16.1.12

SECOND.


Maeve has cut a tooth. It's at that stage where it almost looks as if her gum has opened to allow the tooth to come through, I can see it's pearly edge but can't yet feel the sharpness with my finger. Maeve, my newest born baby, is having her last toothless days. Her huge, empty grin will soon be replaced by little white fenceposts and before my eyes, as they all have, my Maeve is going to turn from baby into a little wee girl.
Even as I see her here before me, this baby who can hardly stay seated anymore, lunging for everything in sight and trying to worm her way across the floor on her belly, I can still hardly admit the truth that a year from now she'll be a walking, talking girl-child and I won't have a baby in arms anymore. For over nine years, I have been defined by babies: pregnancy, loss, infancy, fertility, infertility, a caesarean, VBACs, sleepless nights, morning sickness, slings, moby wraps, naps, diapers, and more drippy, insane love than I can put a name to. There is nothing like the love for a baby, a love where you can wrap yourself physically around the child, kiss her open mouth while she laughs, bury your face in soft folds of belly and armpit and there are nothing but sweet smells and addictive laughter. Addictive. This is what babies are for me, but my baby is growing up as I type this, and this could be the last chapter.

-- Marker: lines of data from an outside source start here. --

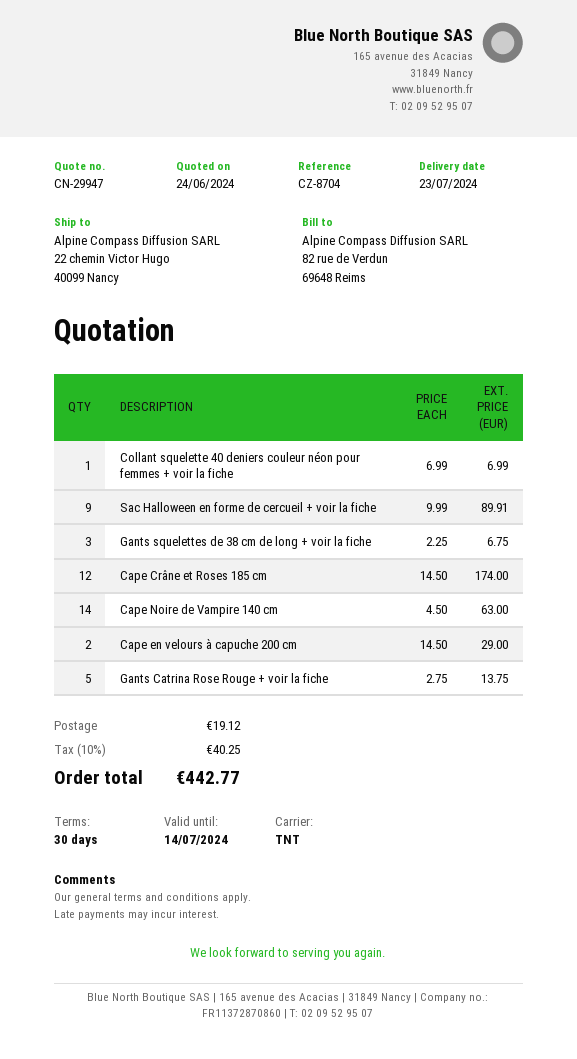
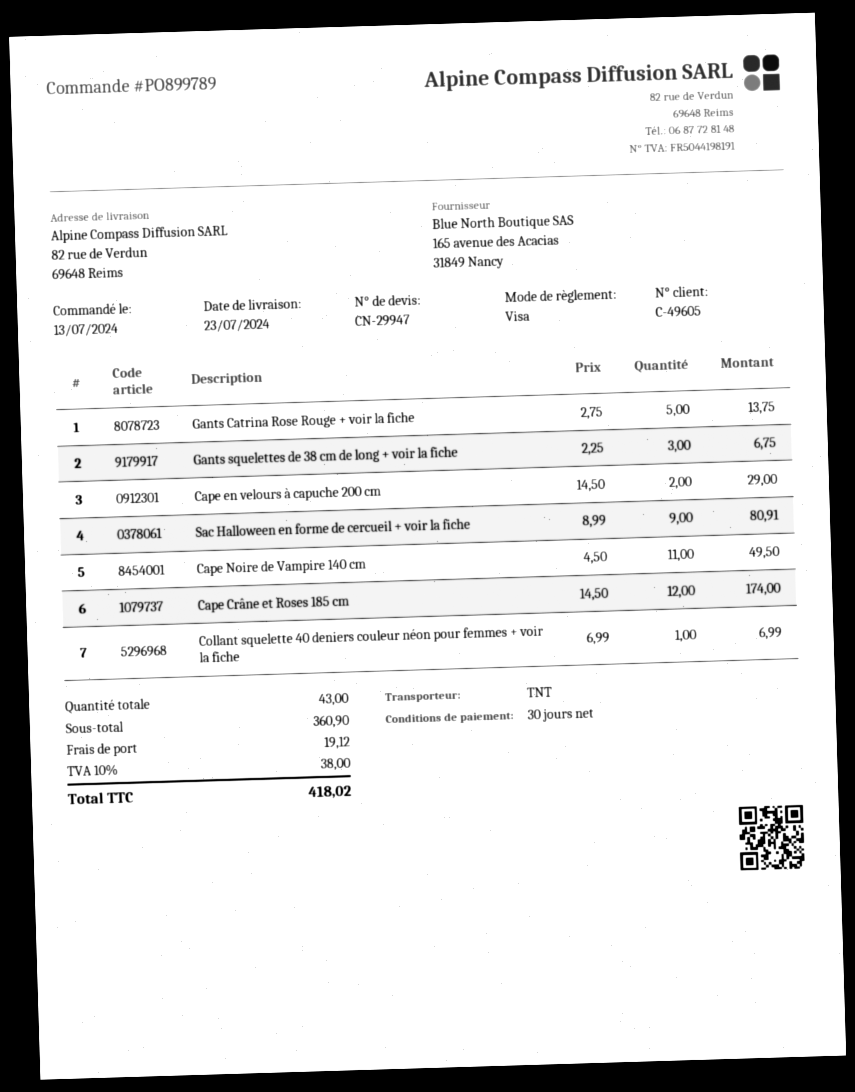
ship to: 22 chemin Victor Hugo, 40099 Nancy -> 82 rue de Verdun, 69648 Reims
Sac Halloween en forme de cercueil + voir la fiche: 9 x 9.99 = 89.91 -> 9 x 8.99 = 80.91
Cape Noire de Vampire 140 cm: 14 x 4.50 = 63.00 -> 11 x 4.50 = 49.50
tax: 10% = 40.25 -> 10% = 38.00
total: 442.77 -> 418.02

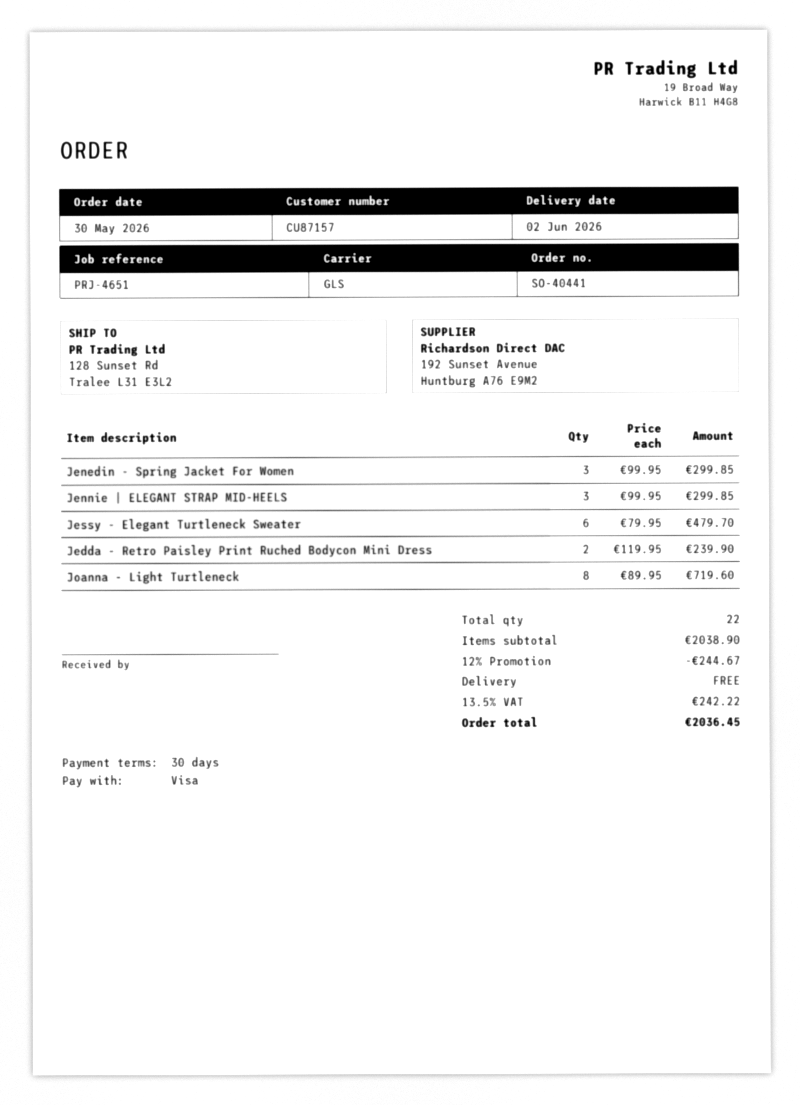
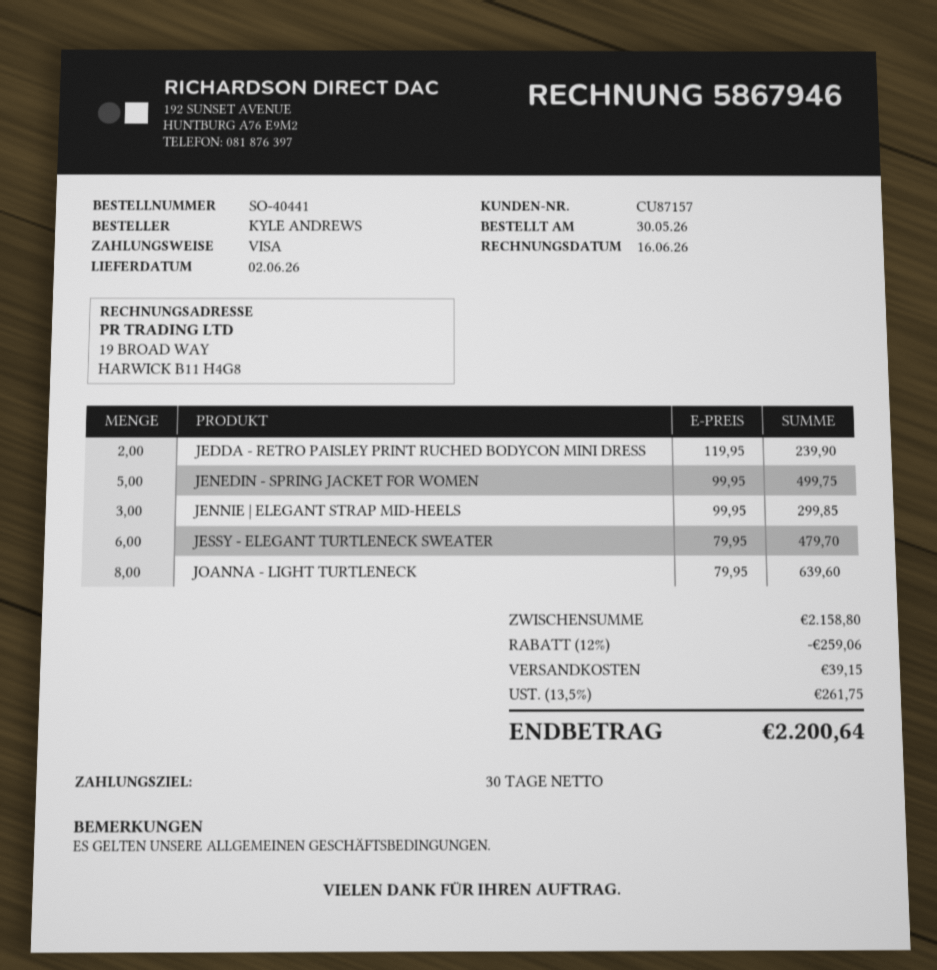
Jenedin - Spring Jacket For Women: 3 x 99.95 = 299.85 -> 5 x 99.95 = 499.75
Joanna - Light Turtleneck: 8 x 89.95 = 719.60 -> 8 x 79.95 = 639.60
subtotal: 2038.90 -> 2158.80
discount: 12% = 244.67 -> 12% = 259.06
shipping: 0.00 -> 39.15
tax: 13.5% = 242.22 -> 13.5% = 261.75
total: 2036.45 -> 2200.64

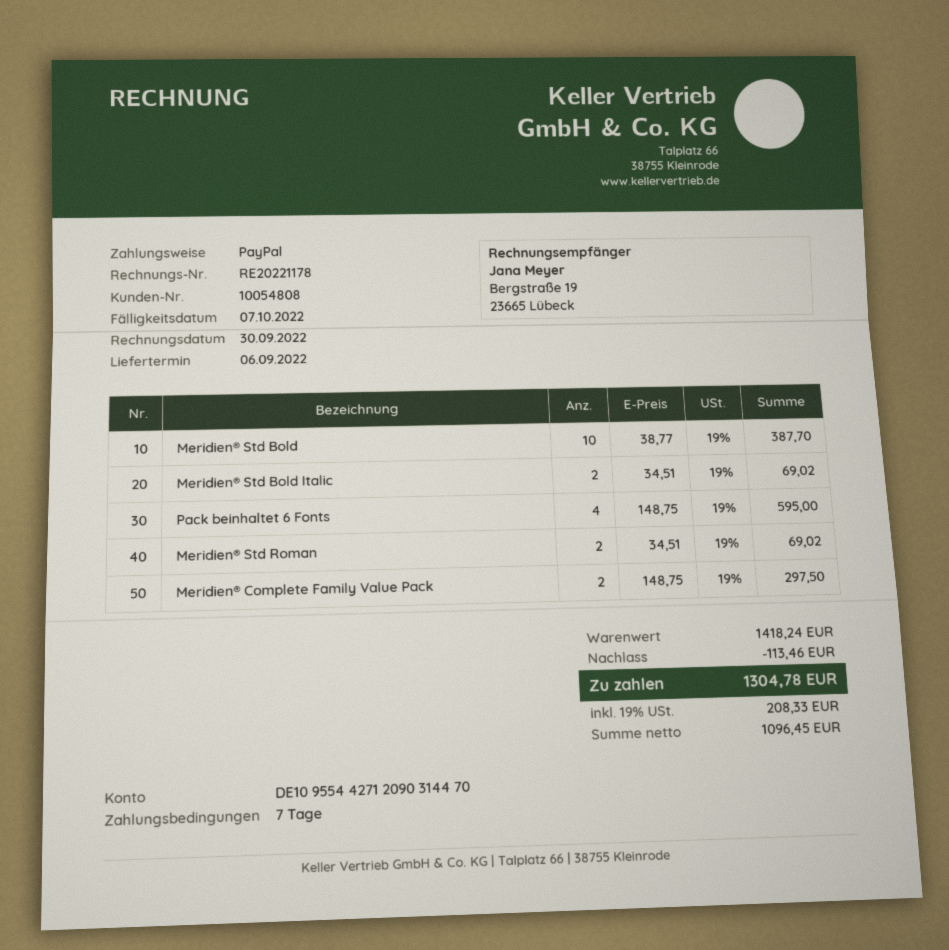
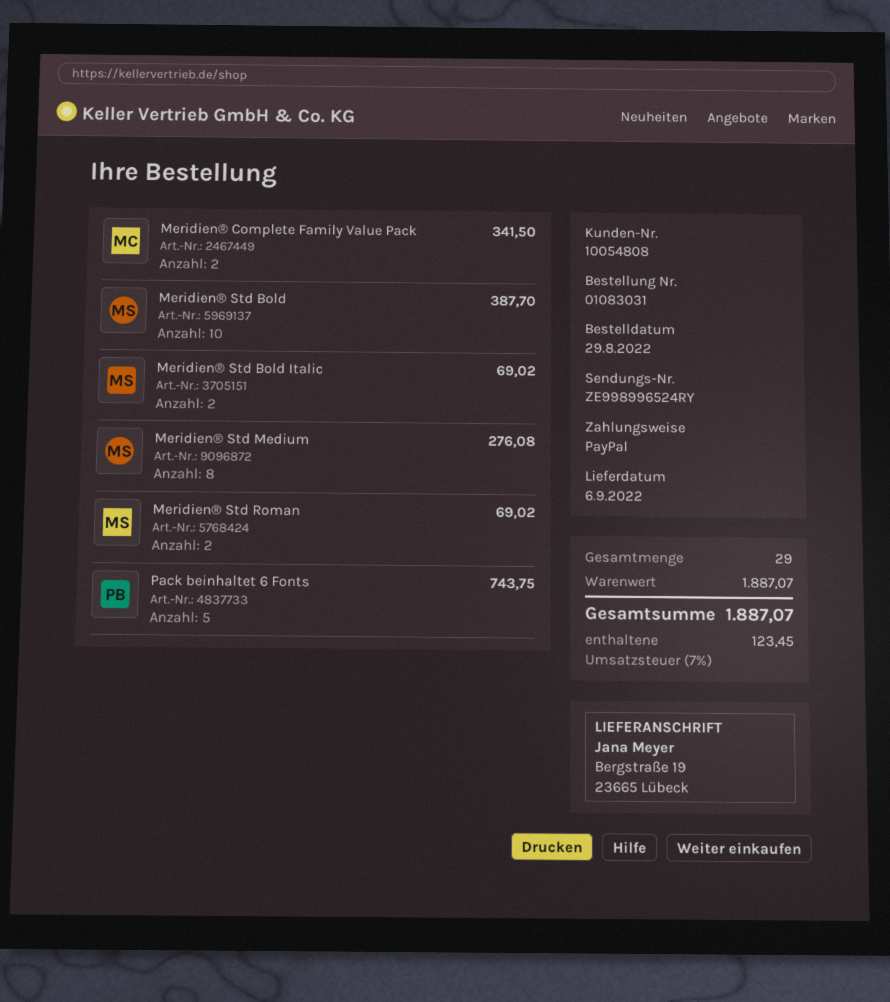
Pack beinhaltet 6 Fonts: 4 for 595.00 -> 5 for 743.75
Meridien® Complete Family Value Pack: 2 for 297.50 -> 2 for 341.50
Meridien® Std Medium: none -> 8 for 276.08
subtotal: 1418.24 -> 1887.07
discount: 113.46 -> none
tax: 19% = 208.33 -> 7% = 123.45
total: 1304.78 -> 1887.07

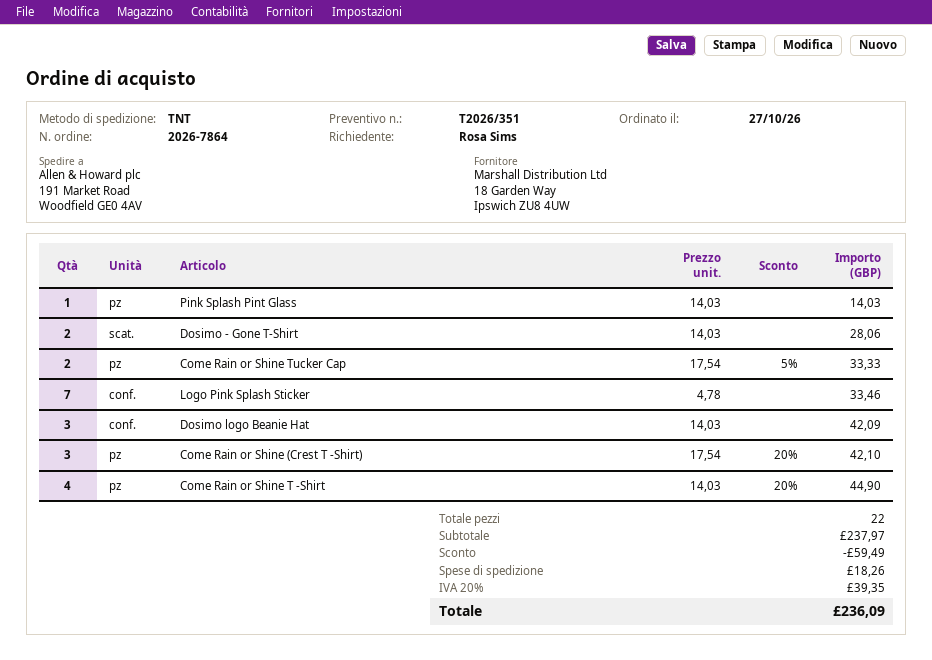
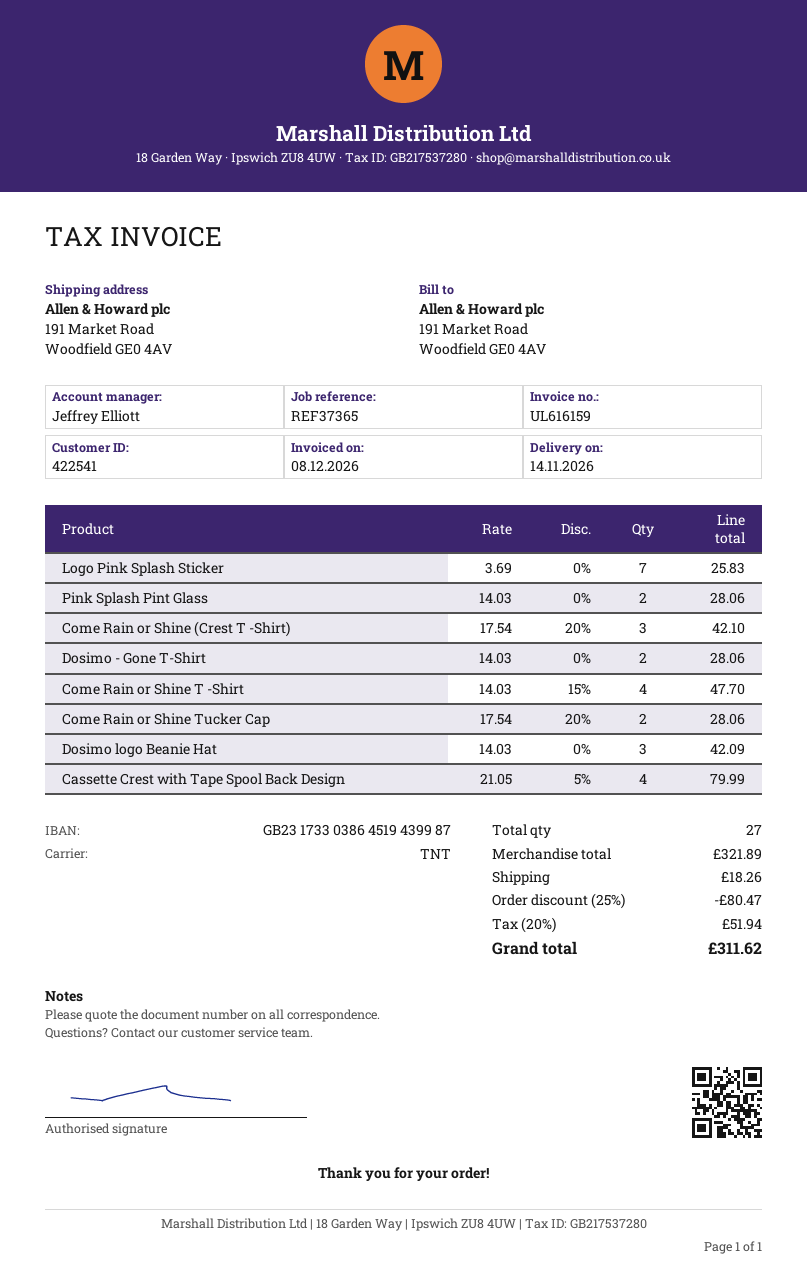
Pink Splash Pint Glass: 1 x 14.03 = 14.03 -> 2 x 14.03 = 28.06
Come Rain or Shine Tucker Cap: 2 x 17.54 - 5% = 33.33 -> 2 x 17.54 - 20% = 28.06
Logo Pink Splash Sticker: 7 x 4.78 = 33.46 -> 7 x 3.69 = 25.83
Come Rain or Shine T -Shirt: 4 x 14.03 - 20% = 44.90 -> 4 x 14.03 - 15% = 47.70
Cassette Crest with Tape Spool Back Design: none -> 4 x 21.05 - 5% = 79.99
total quantity: 22 -> 27
subtotal: 237.97 -> 321.89
discount: 59.49 -> 80.47
tax: 20% = 39.35 -> 20% = 51.94
total: 236.09 -> 311.62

I've tried very hard not to think of Maeve as my last baby, because this is an unspoken probable-truth between Greg and I. Neither of us has the courage to fully, completely admit that our family will be defined by four walking, talking children, that my body will most likely finish its days of procreation after growing five perfect babies. But the way we parent is intense: right now we parent four as if we had two, trying to give each child her own time for a quiet, lengthy bedtime, coddling each with help for every request, even when it's something he could easily do on his own. I love to pour the sugar on, and I want to be able to continue to do this. I want to be the yes-mommy, who says yes to every reasonable request and never has to use the needs of siblings as a reason to say no.
As of now, I can still do that. If there were more....
So it is with bittersweet smiles and a touch of melancholy that I welcome the arrival of this tooth, and honestly do look forward to the next month when my wee Maeve will start to crawl around our house and begin to move into her own free will. I try to imagine the things that we will be able to do when she is napping less and regularly, when she and Fiona are less babylike and more childlike. I know that amazing adventures will be in store for the four children they will be together for many years.
It will take a steeling of self to accept this move, this onward march out of babyhood, but I know from experience that the rewards of a child growing into herself are tremendous, and I do look forward to all my littlest daughter has to offer.